Das Ende der „Eiszeit“. Eine neue Solaranlage um 120.000 Euro sorgt im St. Valentiner Freibad wieder für angenehme Wassertemperaturen. Derzeit fehlen aber noch die Sonnentage.

Wenn das Wetter passt und die Sonne über einen längeren Zeitraum scheint, dann dürfen sich die Badegäste des St. Valentiner Freibades heuer aufgrund der neuen Solaranlage endlich wieder über angenehme Wassertemperaturen freuen.  |  NOEN, Fuchs

Das Jahr 2015 brachte auch im Mostviertel einen Rekordsommer. Dennoch wurden damals im St. Valentiner Freibad Klagen über zu kühle Wassertemperaturen laut. Gemessene 20,5 Grad noch im Juli waren für viele St. Valentiner – trotz Rekordtemperaturen – kein Anreiz für einen Badbesuch. Sie übersiedelten ins Freibad nach Enns.

Grund für die ungeheizten Becken war die nicht mehr funktionstüchtige Solaranlage. Eine zeitnahe Lösung für das Problem schien im Vorjahr nicht in Sicht. „Eine so große Investition kommt jetzt nicht in Frage“, stellte Bürgermeisterin Kerstin Suchan-Mayr noch im August klar, dass man nicht an eine Sanierung der desolaten Solaranlage denke. Heuer kam dann doch alles anders. In einer extra dafür eingeschobenen Gemeinderatssitzung wurde im Februar die Anschaffung einer neuen Solaranlage beschlossen. Die Gesamtkosten für das Projekt beliefen sich auf insgesamt 120.000 Euro.

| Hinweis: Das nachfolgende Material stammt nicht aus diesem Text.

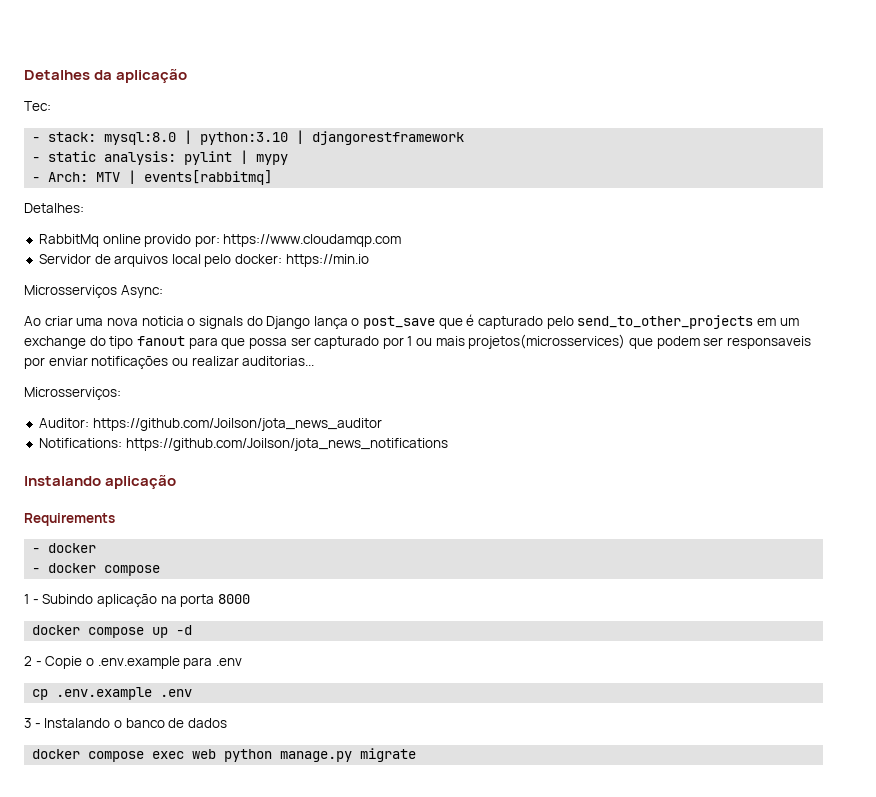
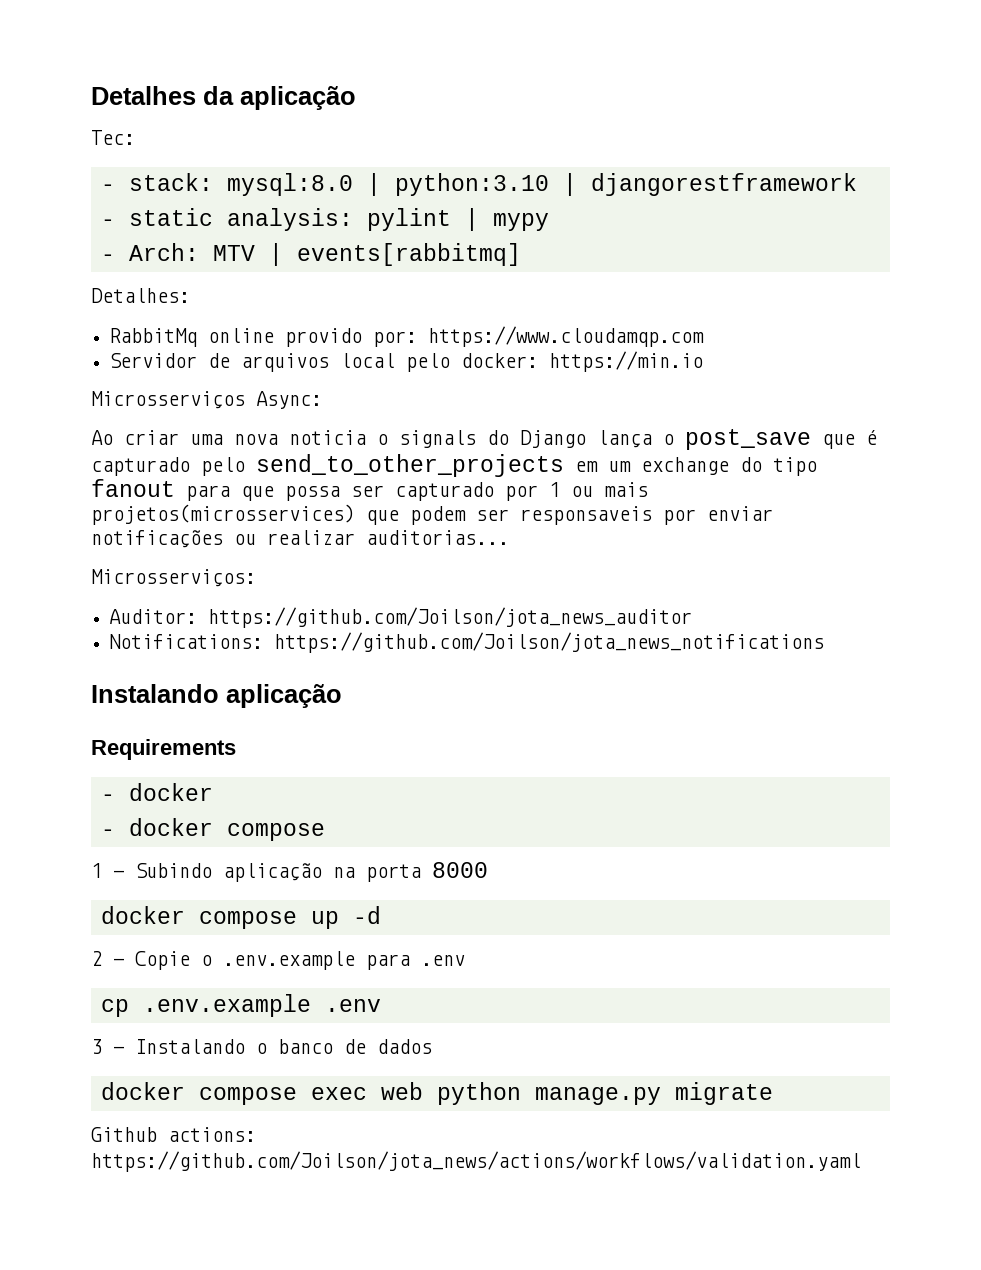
+ Github actions: https://github.com/Joilson/jota_news/actions/workflows/validation.yaml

Inbetriebnahme pünktlich zu Badebeginn

In Betrieb genommen wurde die Anlage pünktlich zu Badebeginn Anfang Mai. Ungetrübten Badespaß mit von Beginn an warmen Wassertemperaturen dürfen sich die St. Valentiner Badegäste aber dennoch nicht erwarten. Bei den wechselhaften Wetterbedingungen, die in den letzten Wochen herrschten, kann nämlich auch die neue Solaranlage keine Wunder wirken. „Es wurde tadellos gearbeitet. Die Solaranlage war pünktlich fertig. Dem Badevergnügen mit warmem Wasser steht eigentlich nichts mehr im Wege, nur die Sonne muss halt kommen“, erklärt Vizebürgermeister Ferdinand Bogenreiter.

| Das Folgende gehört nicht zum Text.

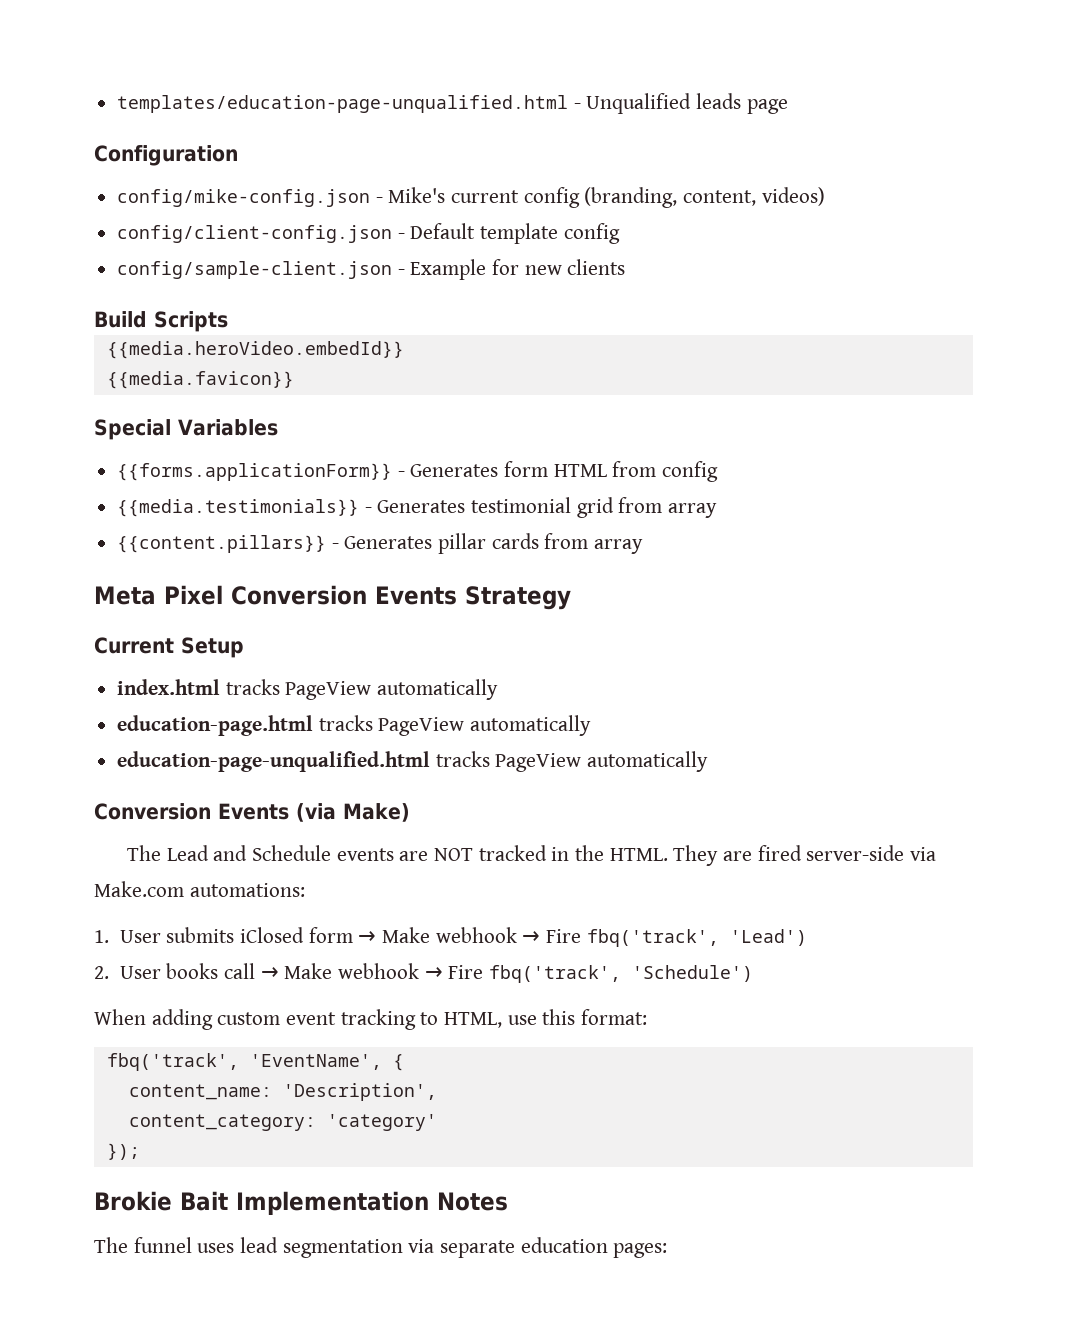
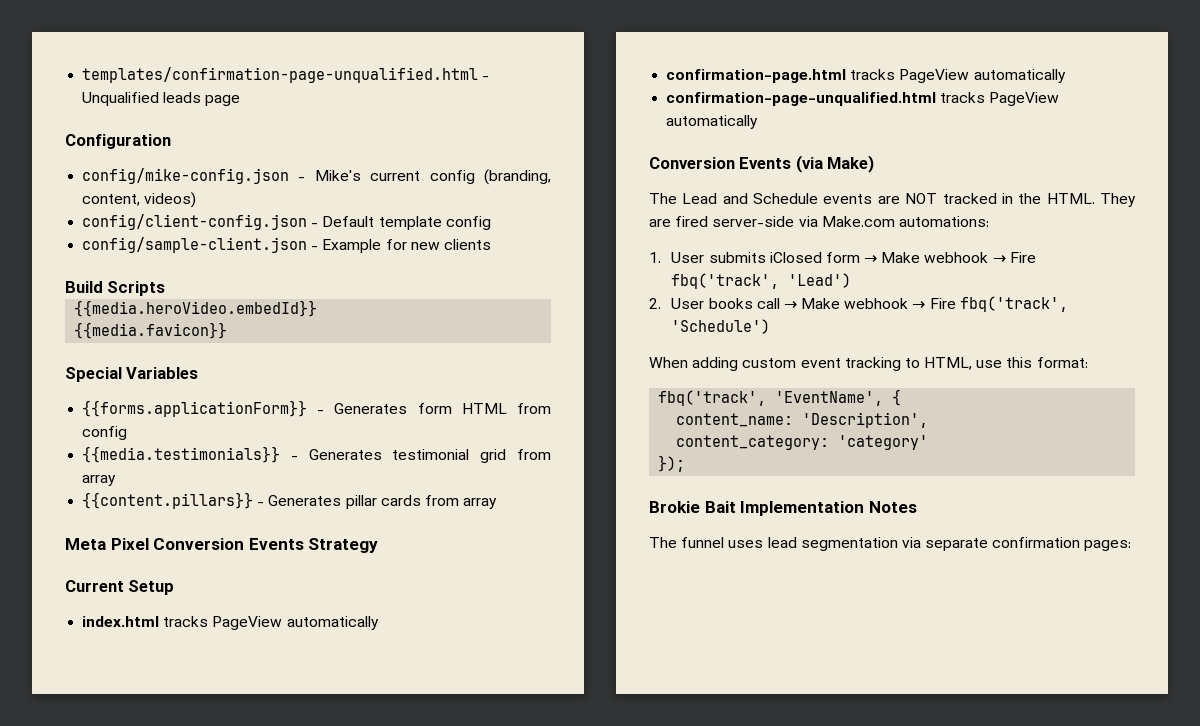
- templates/education-page-unqualified.html - Unqualified leads page
+ templates/confirmation-page-unqualified.html - Unqualified leads page
- education-page.html tracks PageView automatically
- education-page-unqualified.html tracks PageView automatically
+ confirmation-page.html tracks PageView automatically
+ confirmation-page-unqualified.html tracks PageView automatically
- The funnel uses lead segmentation via separate education pages:
+ The funnel uses lead segmentation via separate confirmation pages:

Dass sich die Investition in eine neue Anlage bezahlt machen wird und die richtige Entscheidung war, konnte man aber trotz des Aprilwetters im Mai schon feststellen. „Zwei bis drei Tage Sonne und wir hatten fünf Grad mehr. Das Wasser heizt sich sehr schnell auf, das ist schon sehr positiv“, freut sich Bogenreiter über die ersten Erfahrungen mit der Neuanschaffung. Jetzt muss eben auch der Wettergott mitspielen.